KSRA
- Salmon, Idaho; United States;
- Frequency: 960 kHz
- Branding: Salmon River Classics

Programming
- Format: Adult contemporary
- Affiliations: Cumulus Media Networks

Ownership
- Owner: Emily and Robert Goodrich; (Bitterroot Communications, Inc.);
- Sister stations: KSRA-FM

History
- First air date: 1959
- Call sign meaning: Sawtooth Recreation Area

Technical information
- Licensing authority: FCC
- Facility ID: 71527
- Class: D
- Power: 1,000 watts (day); 56 watts (night);
- Transmitter coordinates: 45°11′2″N 113°52′12″W﻿ / ﻿45.18389°N 113.87000°W
- Translator: 94.3 K232CL (Challis)

Links
- Public license information: Public file; LMS;
- Webcast: Listen live
- Website: ksraradio.net

= KSRA (AM) =

KSRA (960 AM) is a radio station broadcasting an adult contemporary music format. Licensed to Salmon, Idaho, United States, the station is currently owned by Emily and Robert Goodrich through licensee Bitterroot Communications, Inc. It features programming from Cumulus Media Networks.

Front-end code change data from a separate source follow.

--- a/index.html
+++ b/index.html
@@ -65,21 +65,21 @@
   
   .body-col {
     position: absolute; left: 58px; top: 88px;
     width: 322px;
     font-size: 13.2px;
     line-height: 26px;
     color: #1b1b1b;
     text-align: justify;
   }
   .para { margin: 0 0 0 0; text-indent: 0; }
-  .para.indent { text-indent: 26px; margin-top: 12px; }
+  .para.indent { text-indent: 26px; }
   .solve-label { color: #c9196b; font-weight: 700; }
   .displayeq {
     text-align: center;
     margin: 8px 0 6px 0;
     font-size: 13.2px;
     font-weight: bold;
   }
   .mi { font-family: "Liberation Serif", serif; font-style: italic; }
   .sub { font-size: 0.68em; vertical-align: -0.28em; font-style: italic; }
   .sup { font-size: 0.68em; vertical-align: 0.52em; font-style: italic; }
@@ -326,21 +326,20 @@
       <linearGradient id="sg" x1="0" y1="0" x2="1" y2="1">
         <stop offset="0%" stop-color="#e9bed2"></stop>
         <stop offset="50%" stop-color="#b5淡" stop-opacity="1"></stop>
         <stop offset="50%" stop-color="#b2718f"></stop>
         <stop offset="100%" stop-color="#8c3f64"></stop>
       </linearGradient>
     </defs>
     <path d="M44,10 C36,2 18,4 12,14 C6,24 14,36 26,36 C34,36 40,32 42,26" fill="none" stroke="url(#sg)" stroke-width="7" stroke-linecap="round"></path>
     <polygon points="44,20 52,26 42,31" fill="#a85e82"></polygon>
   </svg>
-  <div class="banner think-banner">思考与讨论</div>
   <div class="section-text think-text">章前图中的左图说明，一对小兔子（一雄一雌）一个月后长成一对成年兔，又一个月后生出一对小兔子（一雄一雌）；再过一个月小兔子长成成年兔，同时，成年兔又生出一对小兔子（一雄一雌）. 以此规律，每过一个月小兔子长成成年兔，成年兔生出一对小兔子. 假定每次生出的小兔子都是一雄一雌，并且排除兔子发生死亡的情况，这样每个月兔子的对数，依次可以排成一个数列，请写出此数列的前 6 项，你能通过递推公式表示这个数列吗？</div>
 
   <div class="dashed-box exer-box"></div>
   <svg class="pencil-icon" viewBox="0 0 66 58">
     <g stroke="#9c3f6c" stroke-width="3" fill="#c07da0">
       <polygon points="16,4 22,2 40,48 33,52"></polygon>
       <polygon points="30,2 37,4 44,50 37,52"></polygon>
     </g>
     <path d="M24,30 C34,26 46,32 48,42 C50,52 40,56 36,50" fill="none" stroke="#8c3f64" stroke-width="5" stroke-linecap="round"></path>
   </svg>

Studios for KSRA AM-FM are located at 315 Riverfront in Salmon. Both transmitters are at the joint transmitter site, northeast of town, off North St. Charles Road.

KSRA is an affiliate of the Boise State Broncos Network.
For much of its existence, the station carried a country music format.
Under ownership by Bitterroot Communications, the station carried a classic hits format.

KSRA's format has been described as "eclectic" in years past.

==History==
KSRA signed on in 1959 and was owned by David and Elizabeth Ainsworth, operating as Salmon River Radio & Television Company. The transmitter was located north of the city and was licensed for 1,000 watts. They sold the station in 1969. James and Cindy Hone purchased the station in 2000 from Wescomm, Inc. The station's FM sister station, KSRA-FM, signed on in 1979. The Hones' Salmon River Communications sold both stations to Bitterroot Communications, Inc. effective January 4, 2019, for $350,000.

The stations were sold again in 2024 to Sharon and Jim Infanger for $100.